To access the better wind resource further from shore, there has been growing interest in the development of floating offshore wind foundations. While moving further and further from shore allows better access to wind resources, the increase in water depth puts a lot of strain on the substructure.
In theory, floating technology would be cheaper than a fixed structure in very deep water, as the main floating support is independent of depth. The floating structures are moored to the seafloor with subsea cables, and the cost of these is much lower than for a whole fixed structure. However, at the moment, this technology is not as commercially advanced as fixed structures and it has not been utilised beyond a single small wind farm, Hywind in Scotland.
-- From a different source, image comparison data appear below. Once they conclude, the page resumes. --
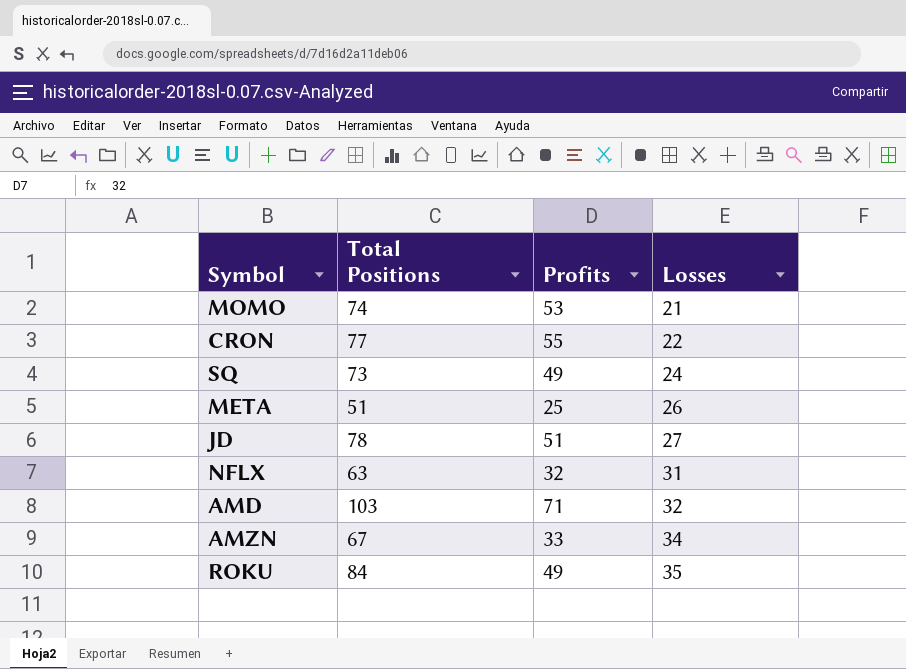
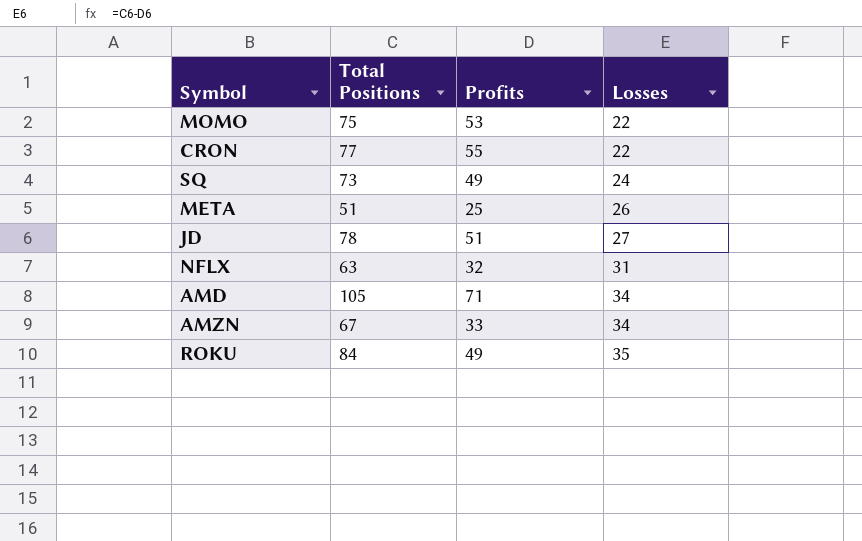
MOMO | Total Positions: 74 -> 75
MOMO | Losses: 21 -> 22
AMD | Total Positions: 103 -> 105
AMD | Losses: 32 -> 34

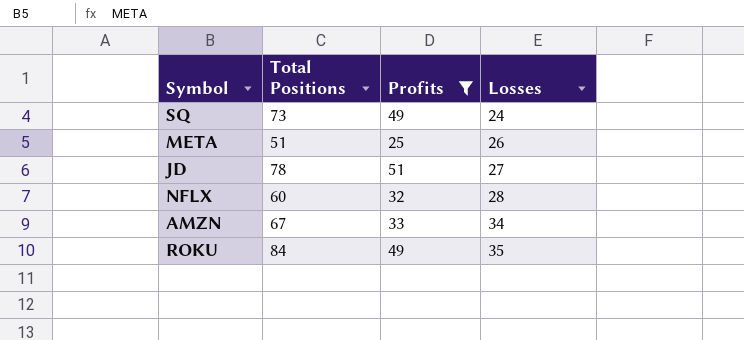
filter: none -> Profits <= 51
NFLX | Total Positions: 63 -> 60
NFLX | Losses: 31 -> 28

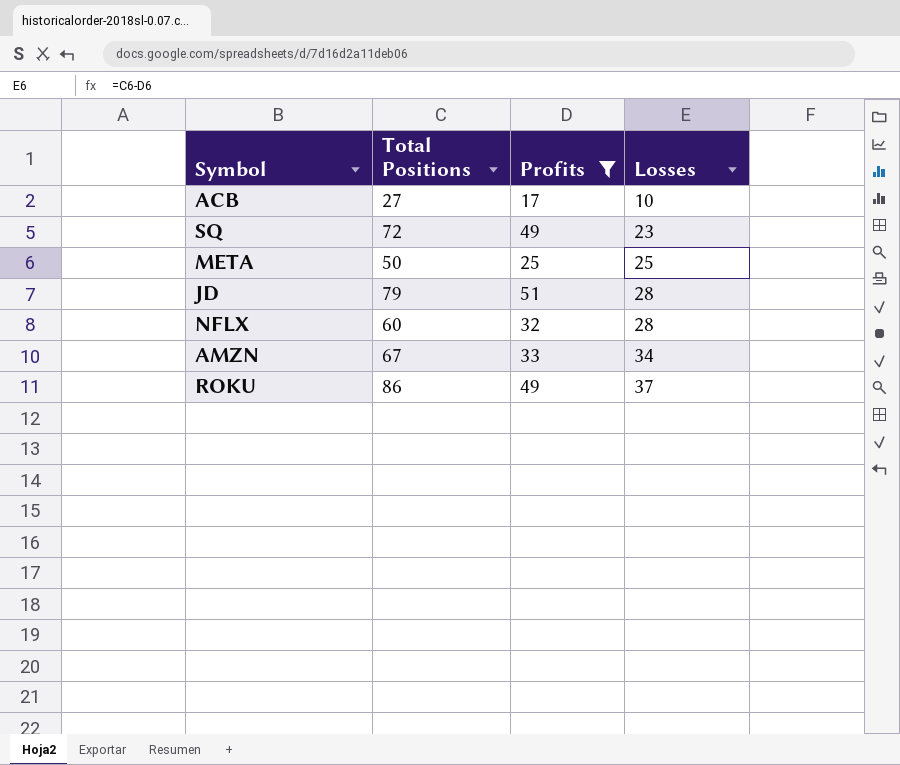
row ACB: none -> 27 | 17 | 10
SQ | Total Positions: 73 -> 72
SQ | Losses: 24 -> 23
META | Total Positions: 51 -> 50
META | Losses: 26 -> 25
JD | Total Positions: 78 -> 79
JD | Losses: 27 -> 28
ROKU | Total Positions: 84 -> 86
ROKU | Losses: 35 -> 37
Unlike for fixed structures, there isn't a wealth of knowledge available from previous jobs which makes working on a floating project an interesting challenge. I was involved in one such project, which used a floating concrete structure to support the turbine. Unfortunately, this project, like many others in floating wind, did not progress through to construction.
These same challenges were once facing fixed offshore wind but with time, and a lot of engineering effort, that technology is now competitive and commonplace. I'm looking forward to seeing how the sector progresses in the coming years, and whether the necessary technological advances will be made to make floating wind a viable option.
With the offshore wind sector performing well, and offering challenges and opportunities for engineers, it might seem odd that I've decided to switch roles and join a company developing, among other things, a wave energy device. Commercial wave energy in the UK, and across the globe, has not seen anything like the growth of offshore wind.
At university, I studied a course in renewable energy, taught by the late David Mackay, author of the fantastic book "Sustainability, Without the Hot Air". In this course, and the book, he set out a clear demonstration of the potential of various types of renewable energy in the UK. It makes bad reading for advocates of commercial wave energy, as he demonstrates that even if you could extract 100% of the available energy from all 1000km of the UKs Atlantic coastline (a quite generous assumption), wave energy still wouldn't be able to make a significant impact on the UKs grid energy mix. This is common knowledge within the renewables sector, and prompted a fair amount of confusion among my former colleagues about my switch to wave energy.
The CCell-Wave energy converter, however, is designed for a much smaller scale, off-grid application and in this context, wave power has advantages over other types of energy generation. The device is deployed in the sea near vulnerable coastlines, and the power generated is applied at source to drive electrolysis and the growth of artificial coral reefs, which mimic a natural coastal defence. For this application, a cheap, lightweight, small scale wave energy device is perfect. It allows the relatively small amount of necessary power to be supplied to the reef, without needing any long cables running back to shore, and without any large, disruptive infrastructure being installed out at sea.
While offshore wind has found its place by going bigger and bigger, with larger turbines and more expansive farms, the CCell-Wave device is aiming to have a large impact on the defence of vulnerable coastlines by deploying small, efficient devices and using the power in a smart, sustainable way. The development of this device presents a whole host of unique challenges, and I am looking forward to getting stuck in!